**PROBLEM TO WORK ON**
Where a line of the data holds the word "none", copy that line.

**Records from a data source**

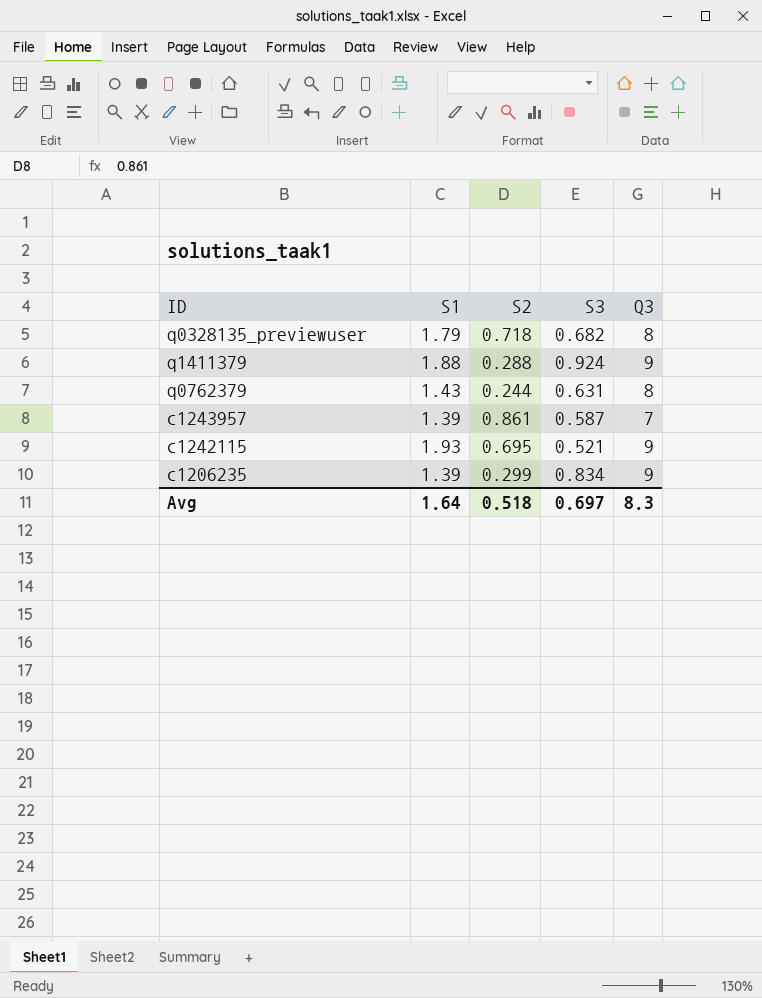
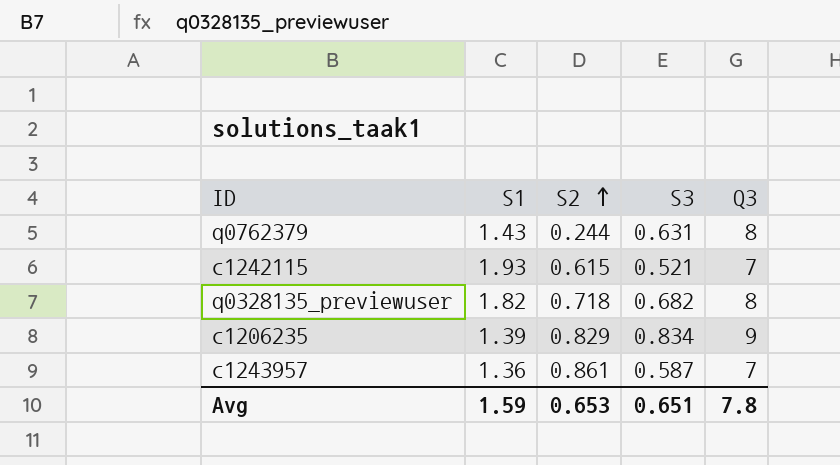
row order: none -> S2 ascending
row q1411379: 1.88 | 0.288 | 0.924 | 9 -> none
c1242115 | S2: 0.695 -> 0.615
c1242115 | Q3: 9 -> 7
q0328135_previewuser | S1: 1.79 -> 1.82
c1206235 | S2: 0.299 -> 0.829
c1243957 | S1: 1.39 -> 1.36
Avg | S1: 1.64 -> 1.59
Avg | S2: 0.518 -> 0.653
Avg | S3: 0.697 -> 0.651
Avg | Q3: 8.3 -> 7.8

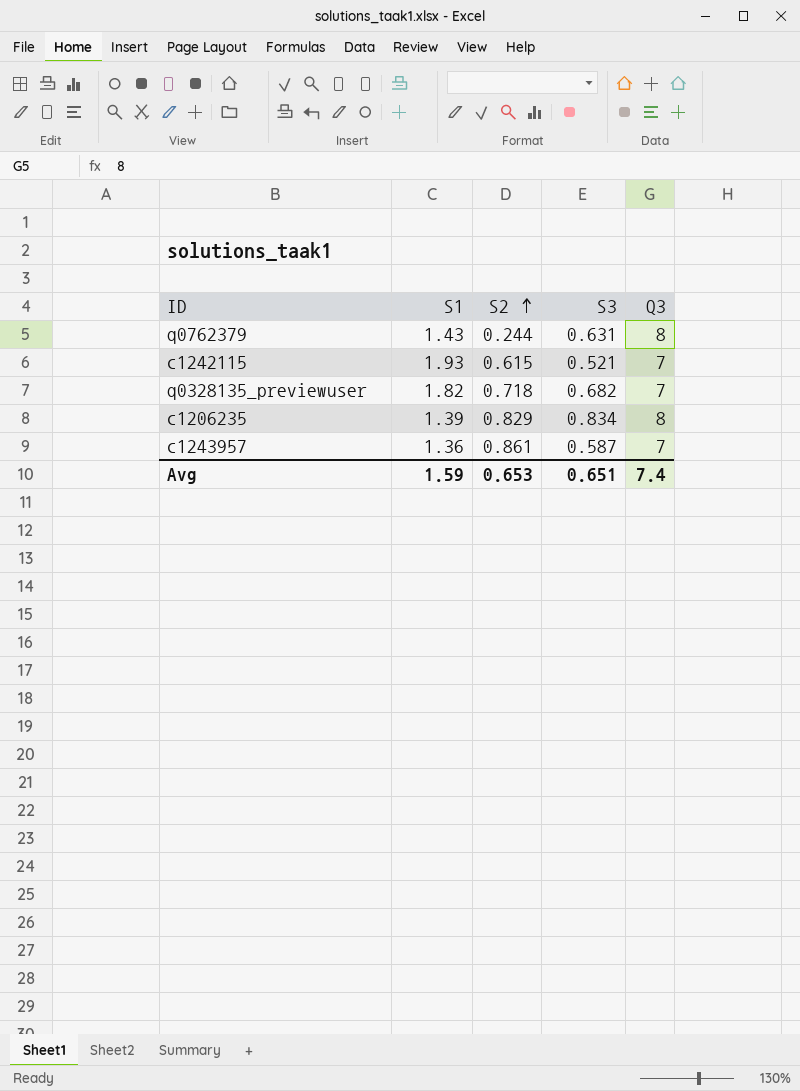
q0328135_previewuser | Q3: 8 -> 7
c1206235 | Q3: 9 -> 8
Avg | Q3: 7.8 -> 7.4

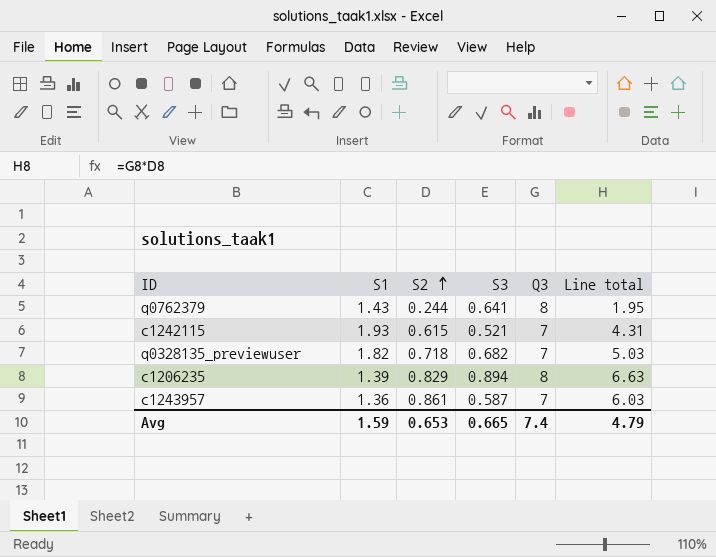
column Line total | formula: none -> [S2] * [Q3]
q0762379 | S3: 0.631 -> 0.641
c1206235 | S3: 0.834 -> 0.894
Avg | S3: 0.651 -> 0.665

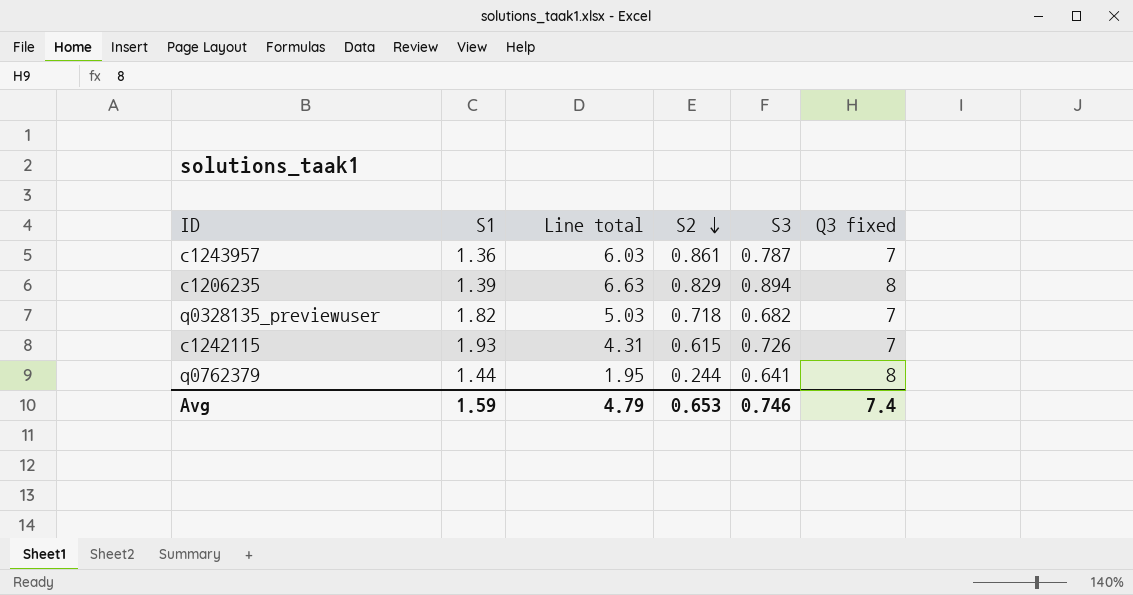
row order: S2 ascending -> S2 descending
column Line total | position: 6 -> 3
column name: Q3 -> Q3 fixed
c1243957 | S3: 0.587 -> 0.787
c1242115 | S3: 0.521 -> 0.726
q0762379 | S1: 1.43 -> 1.44
Avg | S3: 0.665 -> 0.746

**SOLVED EXERCISE**
row order: none -> S2 ascending
row q1411379: 1.88 | 0.288 | 0.924 | 9 -> none
column Line total | formula: none -> [S2] * [Q3]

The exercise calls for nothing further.